Legolas noticed as The King, and Gamling, looked at each other a little confused by the mayhem behind them. Gandalf turned back too, a small smile on his lips before he shook his head and turned to the King. "Elves and Dwarves, do not try to make sense of them, just go with it."
To Legolas's relief, Gimli had stopped laughing enough to finally give him an answer although it was interrupted by laughter. "My father… He said you had the most … lovely hair he had seen!" Gimli laughed. "He said it was like a pale gold thread in sunlight and then in starlight it was like silver and that he very much wished my mother had hair as fair as yours!" He fell back into laughter and was joined by Aerlaer, Éomer and Aragorn.
Legolas was speechless. It was a complement but such a strange one. He imagined this Dwarf excited about his pale, blonde hair and it was absurd but quite funny. He grinned and then laughed too, everyone else's mirth infectious.
"I think when this is all said and done and we do come out unscathed on the other side, I should like to meet the Dwarves and Glóin again if only to bestow on him the same gift you were given by Galadriel." He snickered.
"What gift was that? Éomer called to him."
"A lock of her golden hair." Aerlaer snickered. "Which is illogical." Legolas heard her whisper. "The exact colour of her hair I have upon my own head except, mine spark." She grinned up at the man.
"They do?" he asked amazed and Legolas turned back curiously, unsure what she meant. No, did her hair not look as if it scintillated in Lórien? When she had argued with that fool, Orophin? He shook his head, trying to remember if it had, or if it had been the morning sunlight. Her hair had looked almost spun from pale gold as the dawn light had touched it that morning he had awoken beside her in Edoras.
"Gimli! Would not your father prefer the array of colours of Aerlaer's fine hair?" Éomer asked curiously.
"Ai, he probably would." Gimli chortled. "Aerlaer you must journey to the mines of my people one day so they can gaze upon your hair!"

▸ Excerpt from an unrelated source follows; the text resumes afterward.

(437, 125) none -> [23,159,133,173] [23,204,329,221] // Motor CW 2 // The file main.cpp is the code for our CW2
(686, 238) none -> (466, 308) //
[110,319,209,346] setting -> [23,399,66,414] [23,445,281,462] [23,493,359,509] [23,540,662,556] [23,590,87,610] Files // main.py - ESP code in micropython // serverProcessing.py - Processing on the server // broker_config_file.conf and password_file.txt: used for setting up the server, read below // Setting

Aerlaer grinned back at him. "I would like that." She said sincerely. Slowly their laughter subsided and Legolas turned to face ahead of him again just in time to catch the King speaking with Gamling and Gandalf.
"I don't fully understand it but it does lighten my heart to hear four different kins, sharing in such mirth. If only all of the races of Middle Earth could get along in such a way."

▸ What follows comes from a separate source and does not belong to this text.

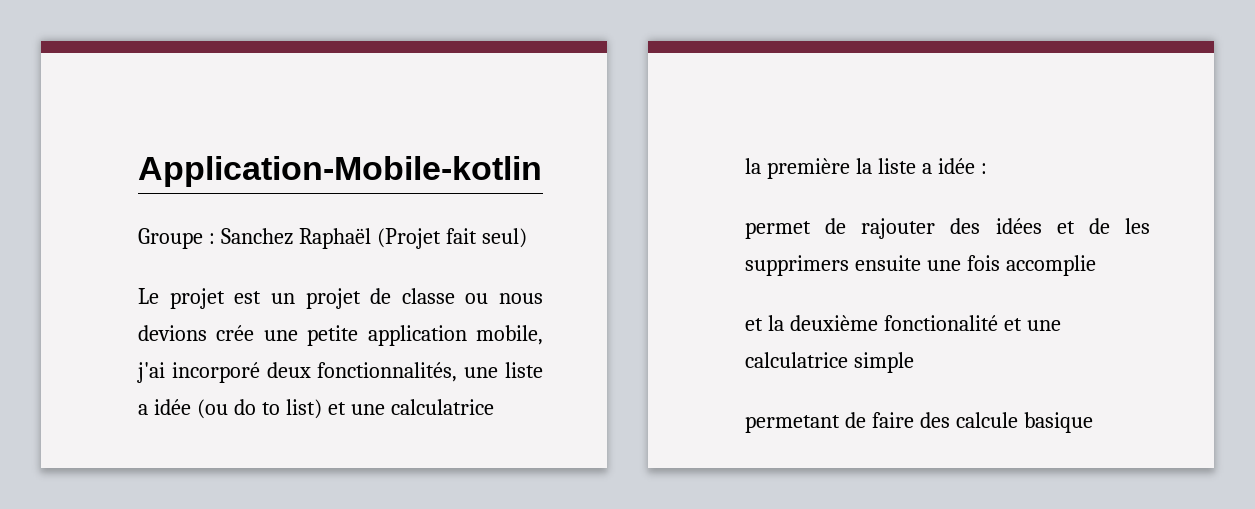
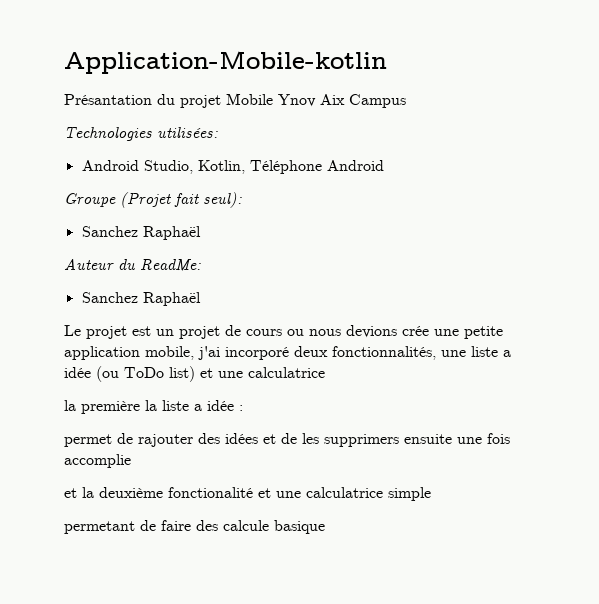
[138,228,527,249] Groupe : Sanchez Raphaël (Projet fait seul) -> [64,93,406,108] [64,127,218,141] [81,160,384,174] [64,192,242,208] [81,226,201,240] [64,258,201,271] [81,292,201,306] Présantation du projet Mobile Ynov Aix Campus // Technologies utilisées: // Android Studio, Kotlin, Téléphone Android // Groupe (Projet fait seul): // Sanchez Raphaël // Auteur du ReadMe: // Sanchez Raphaël
[401,288,455,304] classe -> [246,329,282,336] cours
[233,399,280,415] do to -> [124,367,164,378] ToDo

"Ah wait until you meet the Hobbits, then the real mischief will begin, you can count on it!" Gandalf replied to the King. The Hobbits? We are going to see the hobbits! Legolas thought happily. Sunlight filtered down through a rare gap in the tree canopies and he glanced down to the strands of hair which fell over his shoulder. It is like pale gold. He smirked to himself.
"Legolas what are you doing?" Aerlaer asked and he startled, and looked down at her trying to mask the embarrassment of being caught admiring his own hair. When had she moved to walk beside Arod?
"Nothing." He said hurriedly and she looked at him clearly not buying it. "There was a, a grasshopper upon my tunic." He quickly made up on the spot and she looked at his tunic quizzically. "It's gone now." he added.
"I'm sure it is." Aerlaer said and then smirked and dropped her voice, eyes glinting mischievously. "My how your hair glints like gold in the sunlight." She snickered and gave him a sidelong look, her smirk still firmly in place.
"Oh, hush you." He hissed but he was grinning too. Perhaps she likes blondes. I can only hope. He thought, still grinning, feeling the lightest of heart he had ever felt in a long time as they rode on now in silence.
…
The forest began to thin out and Aerlaer paused to look back on it before they left it. She liked it here she decided. The trees were wilder than those she was used to but she had sensed earlier they had rejoiced in the sound of hers and her companion's laughter earlier.
She tuned forward again and smiled to herself as Legolas turned around in the saddle to look back at the forest also but she was not prepared for his reaction to the quiet trees she had just gazed upon.
"Manwë! There are eyes! Eyes looking out from the shadows of the boughs!" The path had widened a mile ago and he began to turn Arod around, his eyes bright and curious. Aerlaer turned around again and saw the eyes peering at them from the trees.
"I have never seen such eyes. What are they?" She asked the other Elf.
"I do not know, I want to find out."
"No! No! You Elves do as you please in your madness, but I'm having none of it. Legolas stop and let me get off this horse first! I have no interest in eyes!" Gimli cried out." Aerlaer barely noticed her friend, entirely focussed on those strange eyes as she edged closer.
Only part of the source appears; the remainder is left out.